The absolute first step is to build in that safety net.
I’ve seen this done in a myriad of beautiful ways. Different cultures and traditions use such tools as fire circles, protection of spirit animals, drumming, dancing rituals, calling on the ancestors, sharing a meal together. Engage in rituals which remind us that we have inner strengths within ourselves to offer ourselves, that also we can pull strength from others when our own inner strength falters, and that finally there are forces greater than ourselves such as music, Divine presence,or community which hold us in a greater space.
In my collaborations with clients, we often perform these rituals by finding concrete images or objects to represent these inner, outer and upper strengths and then place those objects or images around the environment as reminders as we journey into the shadows together.
It is only with that sense of safety breathed in, danced in, drummed in, formed into concrete symbols, that we can face our defenses and the secrets they hold with confidence. In fact, until we feel safe enough we may not even be able to see those defenses in ourselves at all - and seeing and naming them is the first step to holding them up in safe space so we can examine them objectively.
Once we feel safe enough to enter into the work, try to identify and name your defenses.
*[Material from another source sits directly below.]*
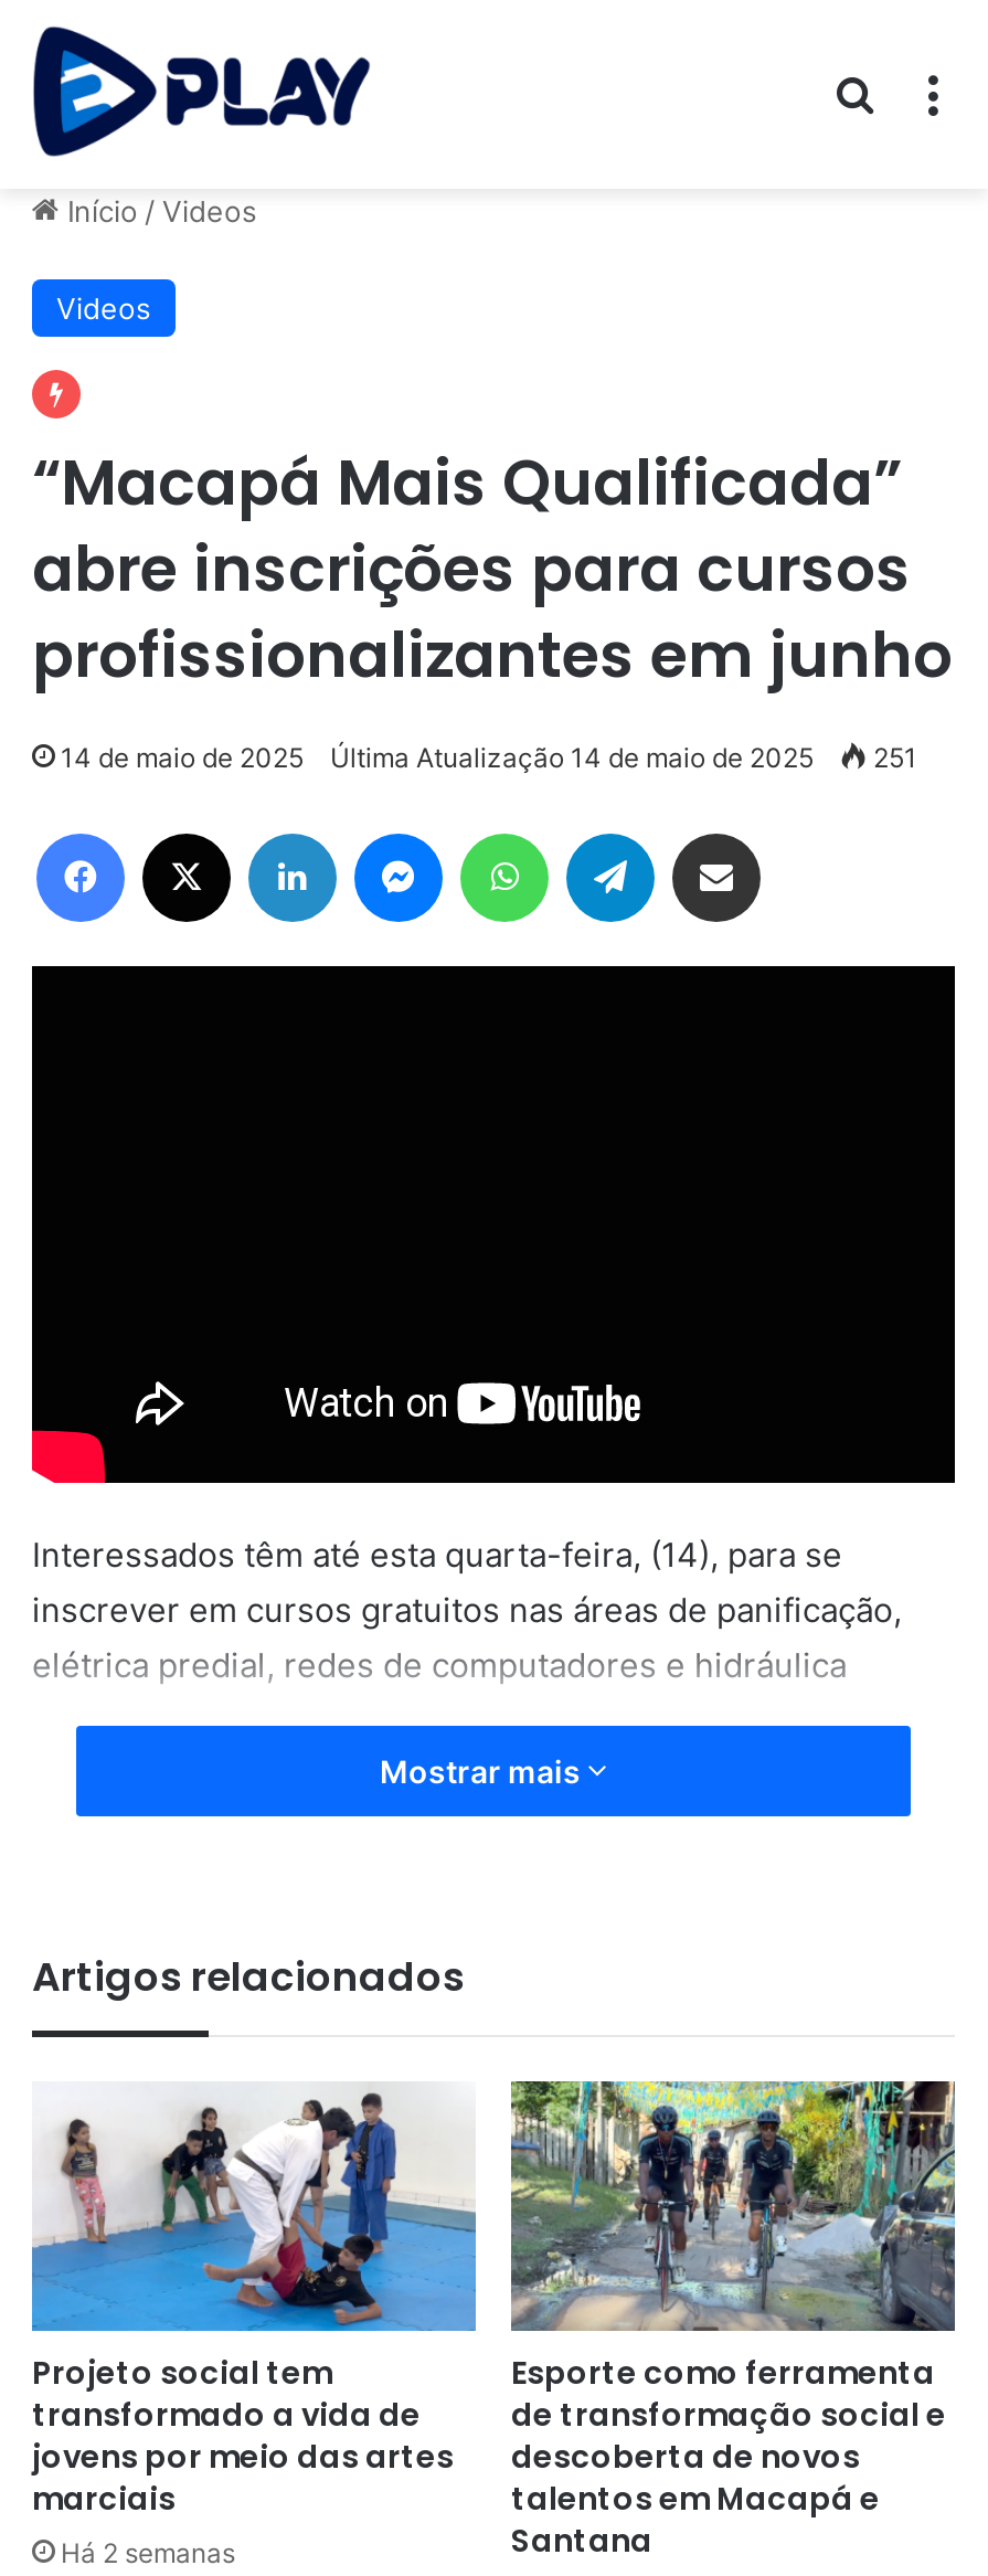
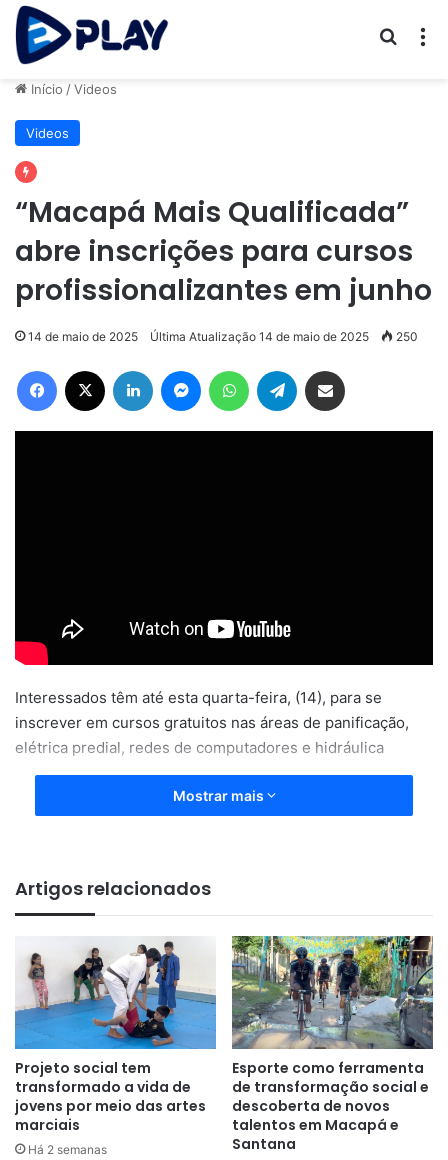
[61,741,917,774] 14 de maio de 2025 Última Atualização 14 de maio de 2025 251 -> [28,329,418,344] 14 de maio de 2025 Última Atualização 14 de maio de 2025 250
Perhaps ponder how long this defense has been with you, how has it served you, what has it seen you experience, does it still feel you are in danger?
Tread carefully through these examinations. Run back to those strengths and circle of safety you established whenever you need a break from the intensity. If you begin to feel overwhelmed with strong feelings, try tapping, or breathing deeply into your abdomen to settle down your nervous system. You may need to recognize that this may be work you need to do with a safe facilitator by your side, rather than forging ahead alone. Find someone skilled at both helping to create safe space and build up your strengths, and traversing the darker roads of the mind comfortably.
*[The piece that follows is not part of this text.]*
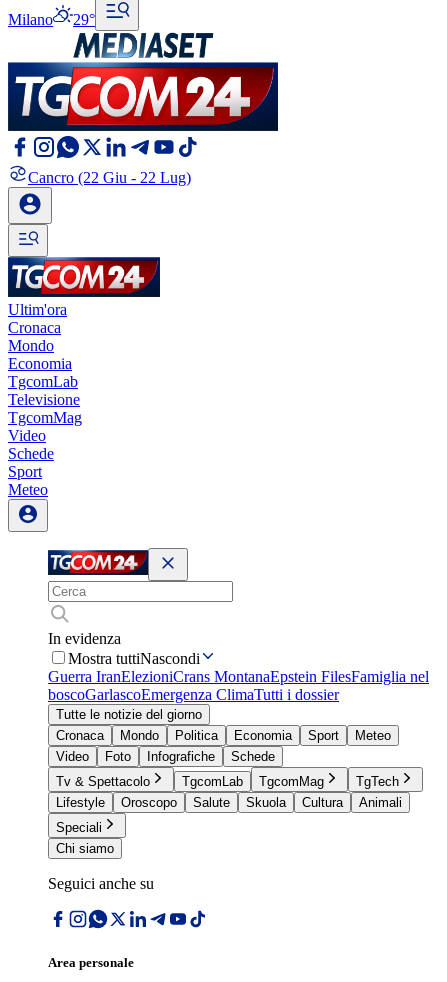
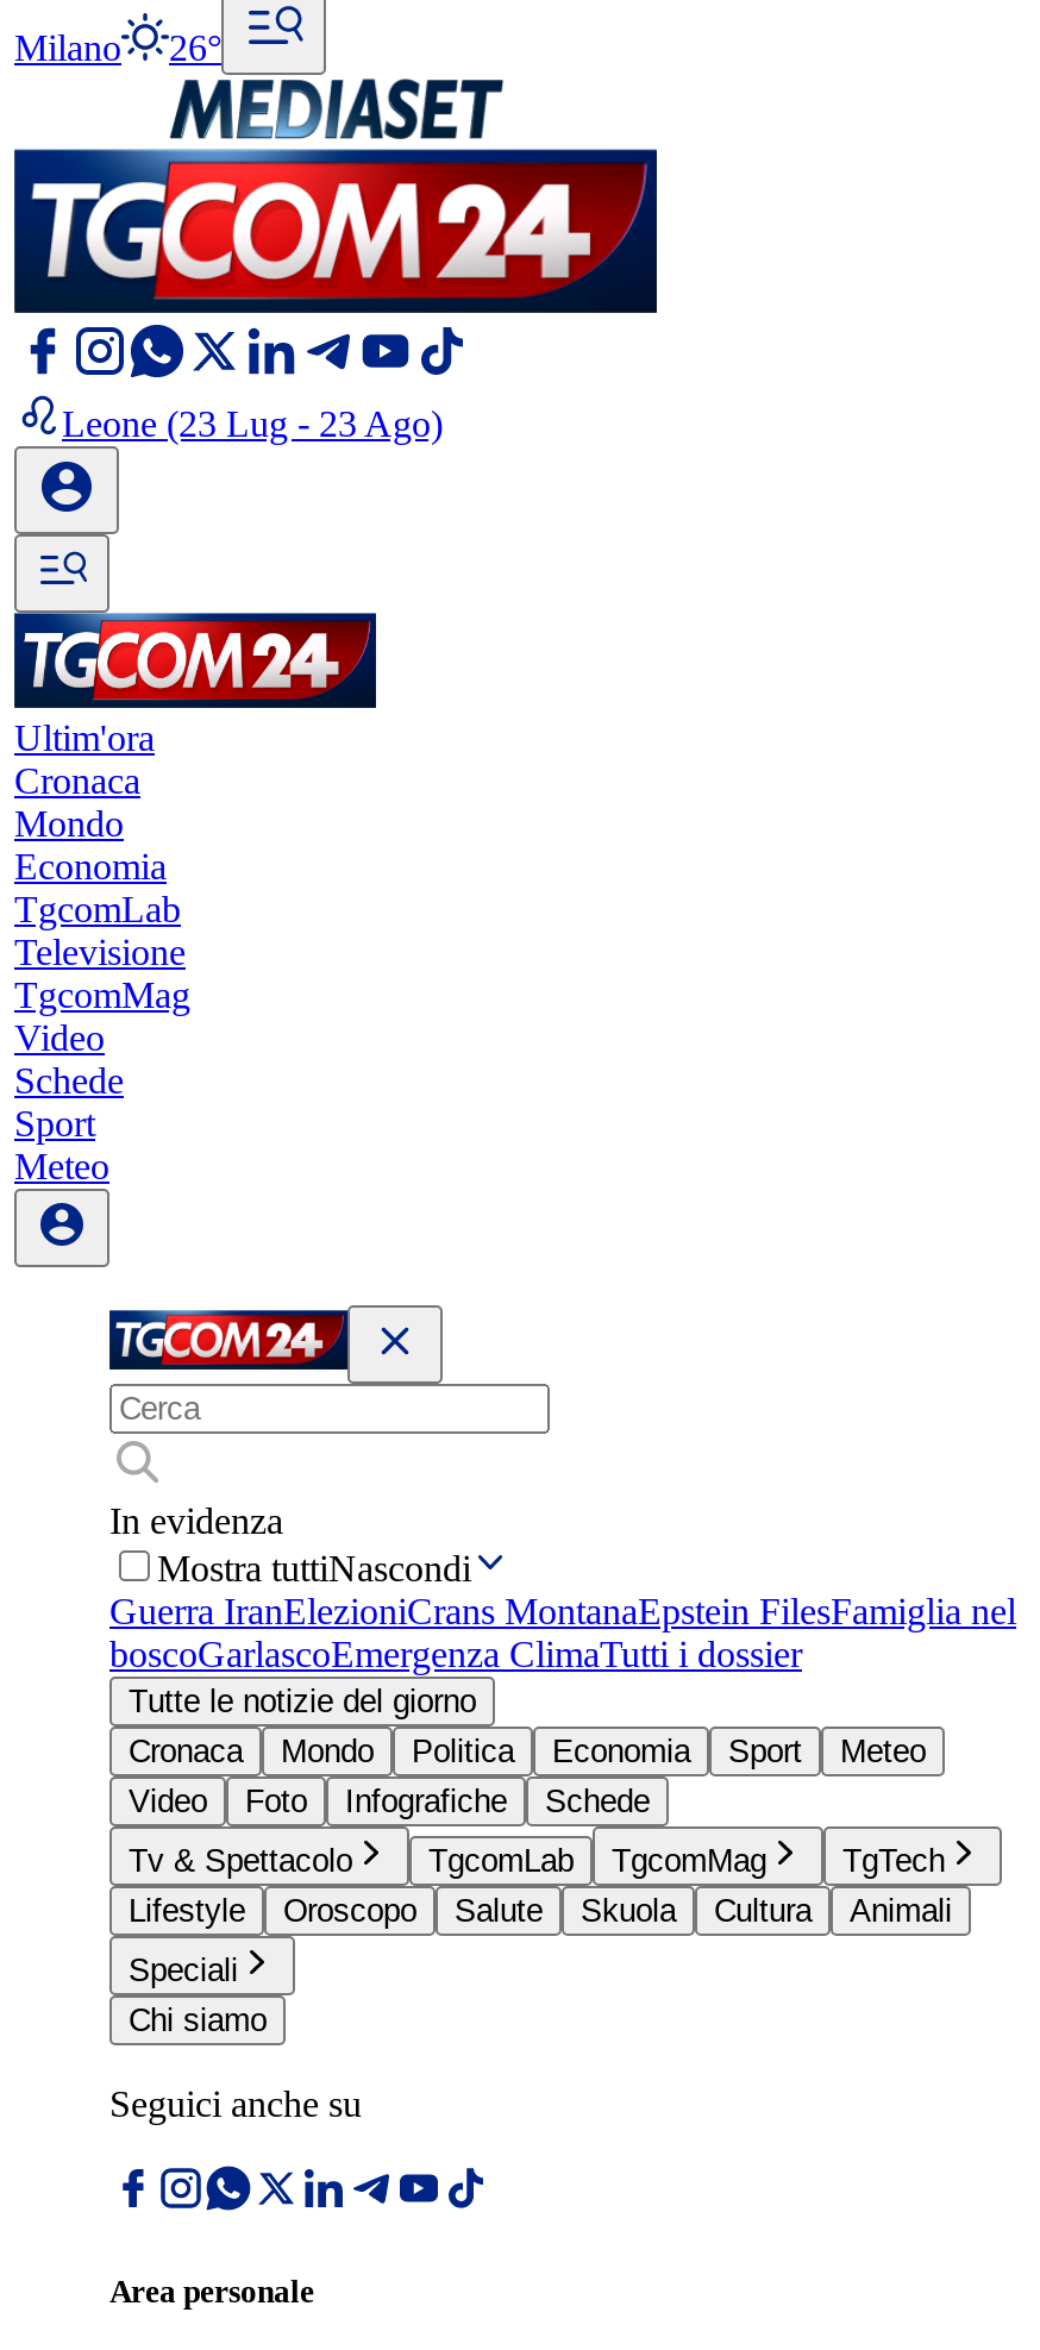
[8,11,95,28] Milano 29° -> [14,27,221,68] Milano 26°
[28,169,191,186] Cancro (22 Giu - 22 Lug) -> [62,403,443,444] Leone (23 Lug - 23 Ago)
It may help to examine each defense until you can understand its role in keeping you safe. This may give rise to gratitude for this defense. It may also shift your understanding of how you no longer need this defense to play this protective role for you. Express gratitude for this defense and how it has kept you safe. Creating an artistic expression may be particularly meaningful - draw a picture, write a poem, dance to a meaningful song, create a drum beat that resonates within, make love in a new position.
When you’re ready, ask what might happen if this defense were to loosen up a bit, change its focus, or retire completely from its role in your life. This is the process of renegotiating your relationship with this defense. It may be very much a part of your personality so maybe it wouldn't be appropriate to ask it to move on. But it may be appropriate to ask it to mature a bit - to exercise some self-control, to allow boundaries to be placed around it.
At this point, you have gone from simply managing those defenses and doing damage control to being able to engage in a healthy relationship with your shadows - acknowledging their existence, expressing gratitude for the protective roles they have played and re-integrating their involvement in your life in healthier ways.
Defenses that originated from significant childhood trauma most likely will require professional help to navigate through. It is possible that entering the shadows ill prepared and without a safety net could cause more harm than good. When, however, you are able to enter in and remain fully self-reflective and courageous enough to face some of the darker aspects of the various defensive roles you play out in life, remarkable growth is possible. Coming out the other side of this process is like watching a sleeping child awaken with all the naivete and wonder about life still intact. This is the true beauty of daring to stand in the shadows.